_Task description_
All of the data that follows should be given again exactly, without its images.
==== Dataset content
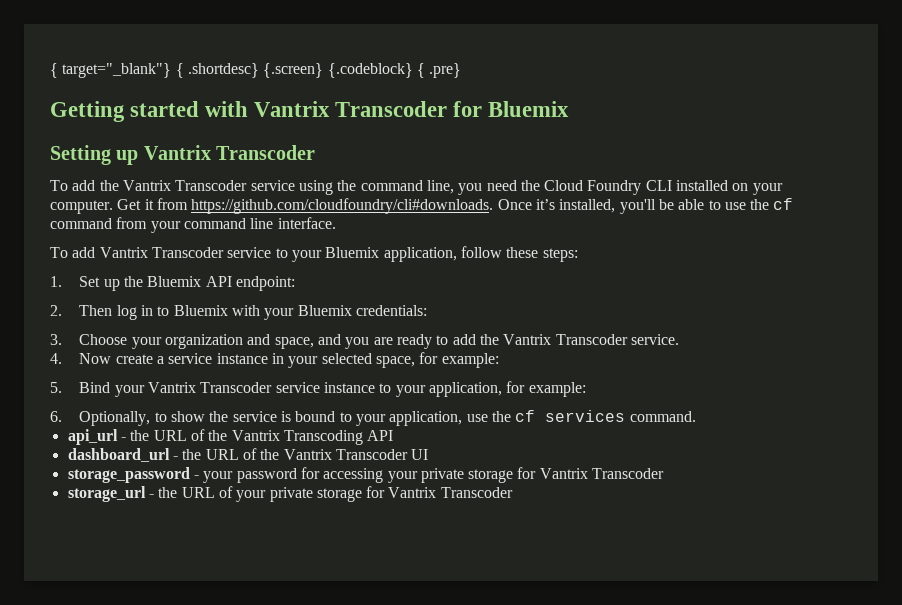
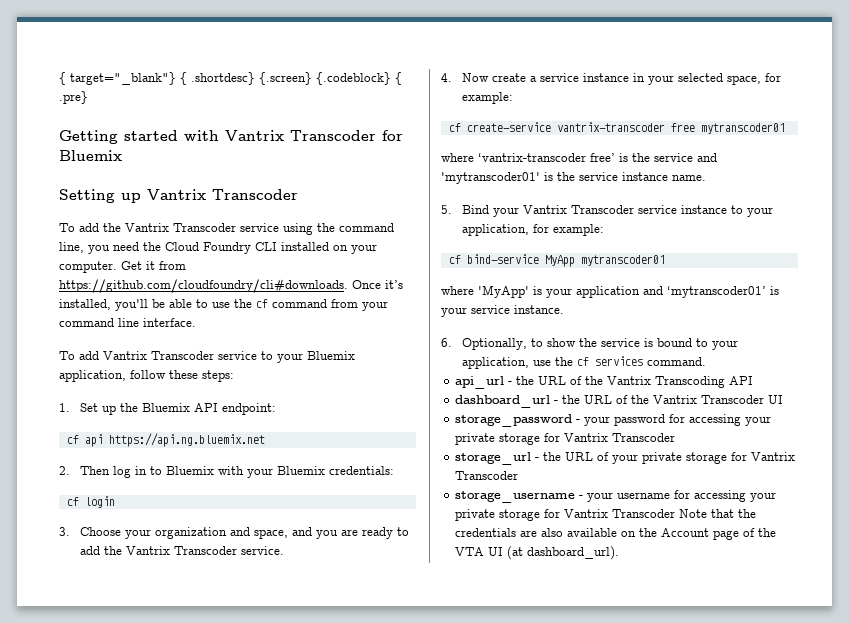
(296, 283) none -> [66,433,265,447] // cf api https://api.ng.bluemix.net
(428, 310) none -> [66,496,115,508] // cf login
(499, 360) none -> [448,122,785,134] [441,153,717,162] [441,172,706,184] // cf create-service vantrix-transcoder free mytranscoder01 // where ‘vantrix-transcoder free’ is the service and 'mytranscoder01' is the service instance name.
(586, 389) none -> [448,254,665,267] [441,285,779,298] [441,305,564,317] // cf bind-service MyApp mytranscoder01 // where 'MyApp' is your application and ‘mytranscoder01’ is your service instance.
(513, 492) none -> [455,490,777,503] [455,509,757,521] [455,528,777,540] [455,546,620,560] // storage_username - your username for accessing your private storage for Vantrix Transcoder Note that the credentials are also available on the Account page of the VTA UI (at dashboard_url).

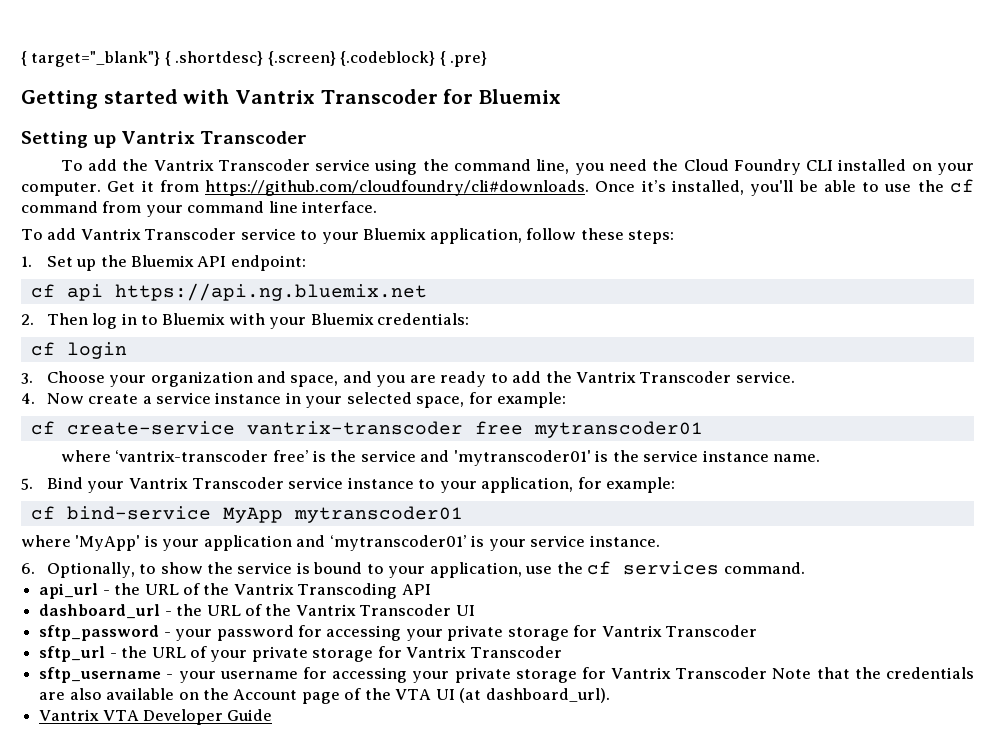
[455,414,573,427] storage_password -> [39,625,160,641] sftp_password
[455,452,532,465] storage_url -> [39,646,106,662] sftp_url
[455,491,576,503] storage_username -> [39,667,162,683] sftp_username
(620, 553) none -> [39,709,273,725] // Vantrix VTA Developer Guide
========
_Answer to the exercise_
(296, 283) none -> [66,433,265,447] // cf api https://api.ng.bluemix.net
(428, 310) none -> [66,496,115,508] // cf login
(499, 360) none -> [448,122,785,134] [441,153,717,162] [441,172,706,184] // cf create-service vantrix-transcoder free mytranscoder01 // where ‘vantrix-transcoder free’ is the service and 'mytranscoder01' is the service instance name.
(586, 389) none -> [448,254,665,267] [441,285,779,298] [441,305,564,317] // cf bind-service MyApp mytranscoder01 // where 'MyApp' is your application and ‘mytranscoder01’ is your service instance.
(513, 492) none -> [455,490,777,503] [455,509,757,521] [455,528,777,540] [455,546,620,560] // storage_username - your username for accessing your private storage for Vantrix Transcoder Note that the credentials are also available on the Account page of the VTA UI (at dashboard_url).

[455,414,573,427] storage_password -> [39,625,160,641] sftp_password
[455,452,532,465] storage_url -> [39,646,106,662] sftp_url
[455,491,576,503] storage_username -> [39,667,162,683] sftp_username
(620, 553) none -> [39,709,273,725] // Vantrix VTA Developer Guide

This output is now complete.